#### EXERCISE DETAILS
The required output is every line from the beginning of the entries below through the line that includes "Fixed orderNo (599af103-968e-40e3-94bd-b62f369f97a1)", copied exactly.

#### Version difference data
..............................

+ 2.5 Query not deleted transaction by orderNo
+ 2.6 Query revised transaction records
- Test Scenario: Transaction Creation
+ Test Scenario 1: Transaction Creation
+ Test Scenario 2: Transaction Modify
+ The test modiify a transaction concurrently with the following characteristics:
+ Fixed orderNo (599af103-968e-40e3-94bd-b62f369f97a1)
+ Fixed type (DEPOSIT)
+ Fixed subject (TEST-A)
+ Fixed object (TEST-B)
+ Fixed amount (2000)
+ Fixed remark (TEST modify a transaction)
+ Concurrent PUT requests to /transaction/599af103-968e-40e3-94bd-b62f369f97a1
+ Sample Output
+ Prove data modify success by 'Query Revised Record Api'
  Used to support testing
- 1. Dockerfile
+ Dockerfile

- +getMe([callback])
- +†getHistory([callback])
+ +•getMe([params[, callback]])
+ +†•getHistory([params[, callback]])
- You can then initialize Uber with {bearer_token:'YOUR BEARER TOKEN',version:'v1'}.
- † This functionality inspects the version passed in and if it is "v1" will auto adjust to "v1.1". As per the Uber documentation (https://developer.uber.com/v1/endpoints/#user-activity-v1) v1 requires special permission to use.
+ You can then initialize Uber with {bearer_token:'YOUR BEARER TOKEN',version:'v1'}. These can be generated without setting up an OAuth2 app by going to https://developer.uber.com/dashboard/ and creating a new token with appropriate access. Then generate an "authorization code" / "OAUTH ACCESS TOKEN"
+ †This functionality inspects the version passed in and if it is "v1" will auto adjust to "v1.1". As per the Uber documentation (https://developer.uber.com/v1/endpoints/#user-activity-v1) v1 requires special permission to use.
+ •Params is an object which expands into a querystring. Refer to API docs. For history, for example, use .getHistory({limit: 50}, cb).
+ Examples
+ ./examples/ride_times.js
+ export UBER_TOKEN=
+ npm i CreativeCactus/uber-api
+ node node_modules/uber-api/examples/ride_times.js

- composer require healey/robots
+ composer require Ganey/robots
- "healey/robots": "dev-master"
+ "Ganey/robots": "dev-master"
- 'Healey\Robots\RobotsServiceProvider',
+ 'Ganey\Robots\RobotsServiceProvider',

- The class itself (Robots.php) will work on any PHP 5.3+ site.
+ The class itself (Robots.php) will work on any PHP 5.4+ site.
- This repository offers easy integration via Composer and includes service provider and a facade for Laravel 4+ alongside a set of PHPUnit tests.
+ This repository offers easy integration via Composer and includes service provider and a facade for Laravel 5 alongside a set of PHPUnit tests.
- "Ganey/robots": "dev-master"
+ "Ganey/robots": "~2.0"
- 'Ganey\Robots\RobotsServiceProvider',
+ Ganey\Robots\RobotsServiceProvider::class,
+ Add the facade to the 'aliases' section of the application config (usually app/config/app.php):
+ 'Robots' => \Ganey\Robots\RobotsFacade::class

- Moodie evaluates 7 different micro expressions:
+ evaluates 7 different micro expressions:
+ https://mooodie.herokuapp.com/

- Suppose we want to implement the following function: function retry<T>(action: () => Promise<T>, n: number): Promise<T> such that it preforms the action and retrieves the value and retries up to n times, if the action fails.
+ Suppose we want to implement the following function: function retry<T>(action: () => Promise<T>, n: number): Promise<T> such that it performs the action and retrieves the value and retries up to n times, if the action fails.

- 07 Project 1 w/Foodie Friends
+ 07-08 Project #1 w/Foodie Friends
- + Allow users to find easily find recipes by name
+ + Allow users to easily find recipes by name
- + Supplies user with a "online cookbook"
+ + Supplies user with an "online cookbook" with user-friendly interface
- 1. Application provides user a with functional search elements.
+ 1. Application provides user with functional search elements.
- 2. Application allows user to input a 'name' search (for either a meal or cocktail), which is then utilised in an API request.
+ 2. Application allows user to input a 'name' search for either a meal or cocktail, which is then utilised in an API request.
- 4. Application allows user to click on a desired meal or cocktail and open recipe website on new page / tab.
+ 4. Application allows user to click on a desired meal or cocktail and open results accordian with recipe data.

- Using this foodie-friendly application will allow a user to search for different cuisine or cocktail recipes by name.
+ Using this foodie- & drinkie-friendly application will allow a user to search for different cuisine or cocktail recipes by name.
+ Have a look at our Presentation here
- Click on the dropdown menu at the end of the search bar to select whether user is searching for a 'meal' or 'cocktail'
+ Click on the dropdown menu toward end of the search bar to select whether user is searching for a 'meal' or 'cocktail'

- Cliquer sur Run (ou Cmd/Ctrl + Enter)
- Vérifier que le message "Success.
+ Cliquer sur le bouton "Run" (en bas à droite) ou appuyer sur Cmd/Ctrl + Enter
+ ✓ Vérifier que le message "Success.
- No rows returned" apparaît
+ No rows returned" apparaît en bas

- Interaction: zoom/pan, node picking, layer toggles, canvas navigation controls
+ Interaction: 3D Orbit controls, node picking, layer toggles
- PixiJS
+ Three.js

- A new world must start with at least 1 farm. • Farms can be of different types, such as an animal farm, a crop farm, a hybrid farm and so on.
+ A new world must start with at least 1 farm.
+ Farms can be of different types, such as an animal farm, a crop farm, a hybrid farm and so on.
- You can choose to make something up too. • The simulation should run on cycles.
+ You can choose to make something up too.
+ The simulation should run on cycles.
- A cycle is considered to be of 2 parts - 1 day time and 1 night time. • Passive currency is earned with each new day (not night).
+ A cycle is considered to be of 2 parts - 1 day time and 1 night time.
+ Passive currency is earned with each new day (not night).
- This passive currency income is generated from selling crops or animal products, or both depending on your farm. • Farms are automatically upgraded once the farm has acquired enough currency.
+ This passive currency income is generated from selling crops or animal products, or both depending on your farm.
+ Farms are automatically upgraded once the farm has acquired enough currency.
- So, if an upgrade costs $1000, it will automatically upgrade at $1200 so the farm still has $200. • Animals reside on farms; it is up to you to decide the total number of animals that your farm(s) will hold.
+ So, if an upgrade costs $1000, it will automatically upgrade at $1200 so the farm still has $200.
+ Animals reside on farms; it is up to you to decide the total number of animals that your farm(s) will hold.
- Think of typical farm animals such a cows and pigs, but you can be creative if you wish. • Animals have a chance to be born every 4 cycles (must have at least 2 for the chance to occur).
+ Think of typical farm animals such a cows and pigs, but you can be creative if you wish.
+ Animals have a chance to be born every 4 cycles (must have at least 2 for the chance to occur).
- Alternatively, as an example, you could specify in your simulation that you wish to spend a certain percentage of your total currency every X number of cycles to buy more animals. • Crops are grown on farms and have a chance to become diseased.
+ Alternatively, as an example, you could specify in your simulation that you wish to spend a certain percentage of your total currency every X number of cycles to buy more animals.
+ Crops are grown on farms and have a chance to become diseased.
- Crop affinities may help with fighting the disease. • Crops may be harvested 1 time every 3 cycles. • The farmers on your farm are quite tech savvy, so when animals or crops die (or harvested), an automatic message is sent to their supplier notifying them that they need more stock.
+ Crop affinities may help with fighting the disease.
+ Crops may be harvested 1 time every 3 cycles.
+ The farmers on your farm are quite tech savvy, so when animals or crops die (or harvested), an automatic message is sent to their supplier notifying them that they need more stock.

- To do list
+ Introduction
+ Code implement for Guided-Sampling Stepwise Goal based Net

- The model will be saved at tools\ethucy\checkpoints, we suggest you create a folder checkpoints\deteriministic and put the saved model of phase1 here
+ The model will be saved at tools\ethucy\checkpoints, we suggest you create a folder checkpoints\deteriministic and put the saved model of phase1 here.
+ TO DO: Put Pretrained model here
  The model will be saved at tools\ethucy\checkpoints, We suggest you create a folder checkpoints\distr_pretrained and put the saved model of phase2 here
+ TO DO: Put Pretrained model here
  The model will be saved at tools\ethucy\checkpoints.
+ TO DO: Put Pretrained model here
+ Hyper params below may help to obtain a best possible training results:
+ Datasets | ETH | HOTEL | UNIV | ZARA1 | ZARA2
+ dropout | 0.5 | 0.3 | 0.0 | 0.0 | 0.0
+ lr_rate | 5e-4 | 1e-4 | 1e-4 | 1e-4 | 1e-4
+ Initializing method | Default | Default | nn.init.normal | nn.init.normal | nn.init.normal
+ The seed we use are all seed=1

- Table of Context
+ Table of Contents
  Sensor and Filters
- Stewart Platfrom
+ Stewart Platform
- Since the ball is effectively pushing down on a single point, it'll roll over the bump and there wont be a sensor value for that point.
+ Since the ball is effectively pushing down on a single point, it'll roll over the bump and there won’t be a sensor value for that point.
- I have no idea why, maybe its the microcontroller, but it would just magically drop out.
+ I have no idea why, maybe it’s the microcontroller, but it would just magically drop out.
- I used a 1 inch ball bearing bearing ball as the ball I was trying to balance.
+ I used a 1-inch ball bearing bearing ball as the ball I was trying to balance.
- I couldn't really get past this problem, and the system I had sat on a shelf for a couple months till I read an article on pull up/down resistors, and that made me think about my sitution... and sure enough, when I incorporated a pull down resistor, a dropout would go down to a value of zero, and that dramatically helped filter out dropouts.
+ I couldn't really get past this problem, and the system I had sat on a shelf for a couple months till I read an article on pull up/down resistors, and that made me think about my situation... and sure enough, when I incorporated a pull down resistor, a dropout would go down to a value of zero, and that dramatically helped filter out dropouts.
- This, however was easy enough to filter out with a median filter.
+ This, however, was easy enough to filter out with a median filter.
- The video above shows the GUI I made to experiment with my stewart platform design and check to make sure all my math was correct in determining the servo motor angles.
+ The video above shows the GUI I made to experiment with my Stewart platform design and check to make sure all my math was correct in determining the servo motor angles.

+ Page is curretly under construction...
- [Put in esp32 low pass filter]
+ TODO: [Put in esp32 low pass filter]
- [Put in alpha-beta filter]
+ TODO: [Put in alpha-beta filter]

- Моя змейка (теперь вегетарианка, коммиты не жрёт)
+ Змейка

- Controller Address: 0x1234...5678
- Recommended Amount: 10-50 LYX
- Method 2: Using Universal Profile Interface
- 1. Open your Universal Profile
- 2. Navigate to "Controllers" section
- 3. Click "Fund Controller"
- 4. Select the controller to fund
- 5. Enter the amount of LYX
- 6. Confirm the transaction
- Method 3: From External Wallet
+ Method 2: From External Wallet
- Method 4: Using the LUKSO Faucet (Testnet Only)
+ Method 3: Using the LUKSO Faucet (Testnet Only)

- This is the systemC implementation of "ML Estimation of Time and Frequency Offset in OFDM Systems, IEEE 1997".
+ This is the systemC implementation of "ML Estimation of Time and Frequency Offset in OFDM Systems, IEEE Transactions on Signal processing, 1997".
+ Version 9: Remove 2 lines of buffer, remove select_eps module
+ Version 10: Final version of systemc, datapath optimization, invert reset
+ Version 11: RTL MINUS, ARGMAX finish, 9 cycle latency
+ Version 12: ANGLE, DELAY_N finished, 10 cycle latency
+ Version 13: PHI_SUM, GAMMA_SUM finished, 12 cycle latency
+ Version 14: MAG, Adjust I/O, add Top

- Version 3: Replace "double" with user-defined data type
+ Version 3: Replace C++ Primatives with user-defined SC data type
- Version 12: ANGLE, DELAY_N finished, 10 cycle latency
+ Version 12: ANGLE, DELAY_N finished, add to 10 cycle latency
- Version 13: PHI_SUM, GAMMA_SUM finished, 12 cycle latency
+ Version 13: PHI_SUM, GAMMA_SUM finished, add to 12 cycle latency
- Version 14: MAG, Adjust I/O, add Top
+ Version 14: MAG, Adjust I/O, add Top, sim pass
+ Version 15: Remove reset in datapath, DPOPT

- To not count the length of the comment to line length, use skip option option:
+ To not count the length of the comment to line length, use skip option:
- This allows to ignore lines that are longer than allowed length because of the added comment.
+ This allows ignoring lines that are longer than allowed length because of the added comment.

..............................

#### SOLUTION
+ 2.5 Query not deleted transaction by orderNo
+ 2.6 Query revised transaction records
- Test Scenario: Transaction Creation
+ Test Scenario 1: Transaction Creation
+ Test Scenario 2: Transaction Modify
+ The test modiify a transaction concurrently with the following characteristics:
+ Fixed orderNo (599af103-968e-40e3-94bd-b62f369f97a1)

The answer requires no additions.